The Open Automation and Control Systems Journal
2014, 6 : 621-628Published online 2014 December 31. DOI: 10.2174/1874444301406010621
Publisher ID: TOAUTOCJ-6-621
Node Localization Method for Wireless Sensor Networks Based on Hybrid Optimization of Differential Evolution and Particle Swarm Algorithm
ABSTRACT
Regarding the node localization problems for wireless sensor network, a hybrid optimization method was proposed accordingly on differential evolution(DE) algorithm and particle swarm optimization(PSO) algorithm. Firstly, the position and velocity of the initial population were randomly generated by PSO, and the fitness function was constructed according to the mean square error of estimated and measured distance between the unknown nodes and their adjacent anchor node. Secondly, the mutation and selection operation of DE algorithm were executed to find out the optimum position of the population.

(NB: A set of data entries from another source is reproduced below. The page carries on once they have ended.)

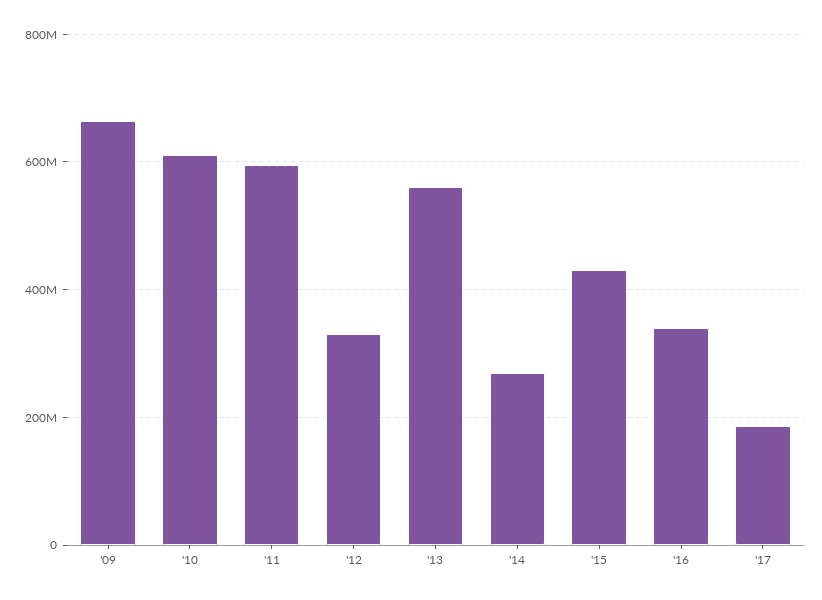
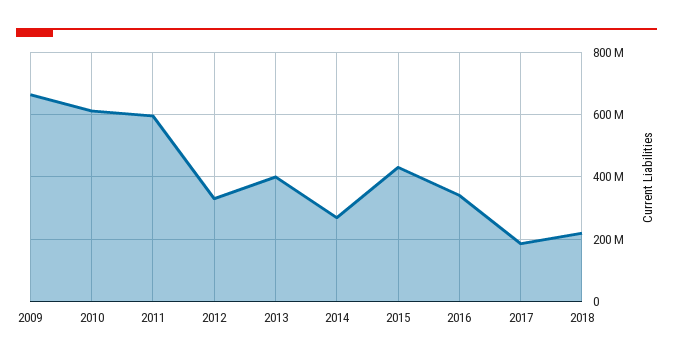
'13: 560000000 -> 400000000
2018: none -> 220000000

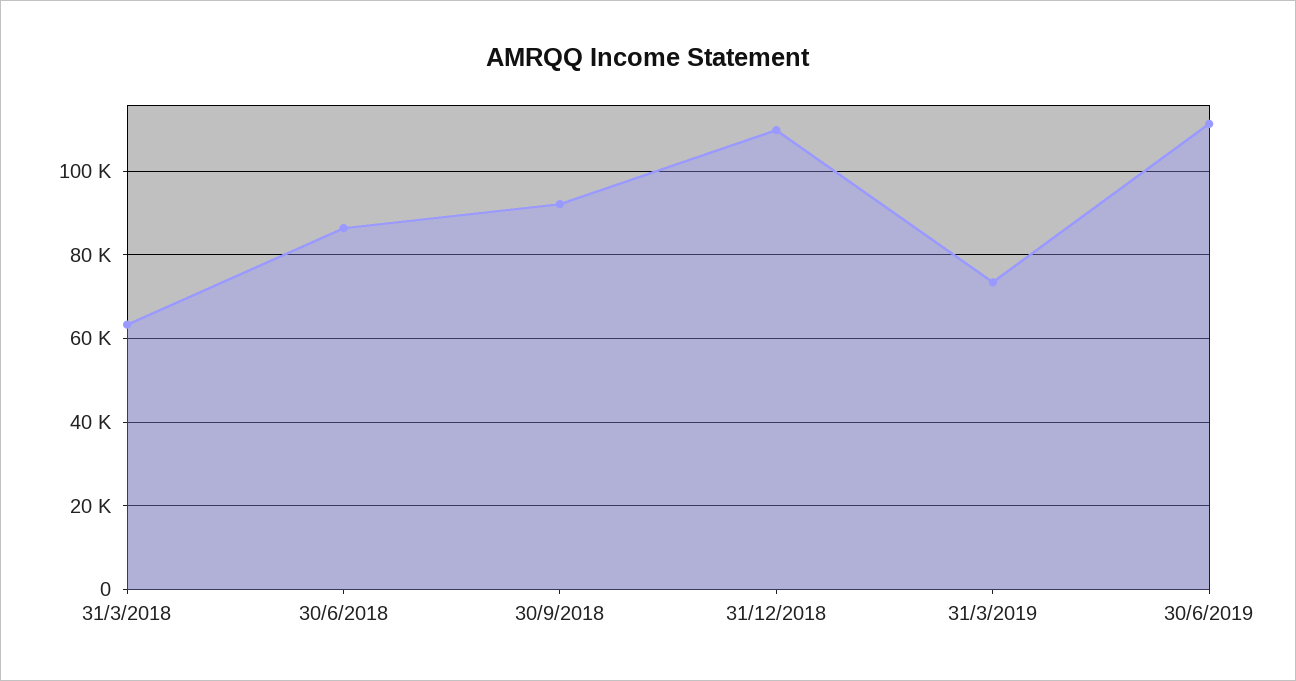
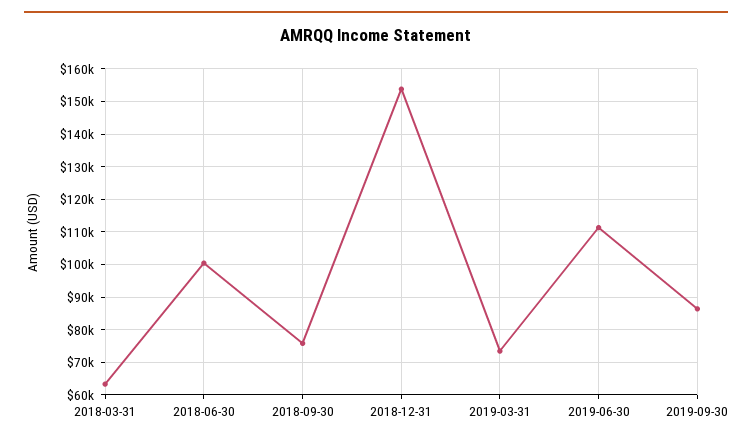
30/6/2018: 86000 -> 100000
30/9/2018: 92000 -> 76000
31/12/2018: 110000 -> 154000
2019-09-30: none -> 86000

Lastly, the current velocities and positions of all particles of the population were updated, and the crossover operation and selection operation of DE algorithm were executed to update the current global optimum position of the whole population. Population global optimum solution of iterative search algorithm is the position coordinate of the unknown node. Simulation results indicate that the proposed localization method has smaller average localization error and higher localization accuracy than that of DE algorithm and PSO algorithm in the same environment.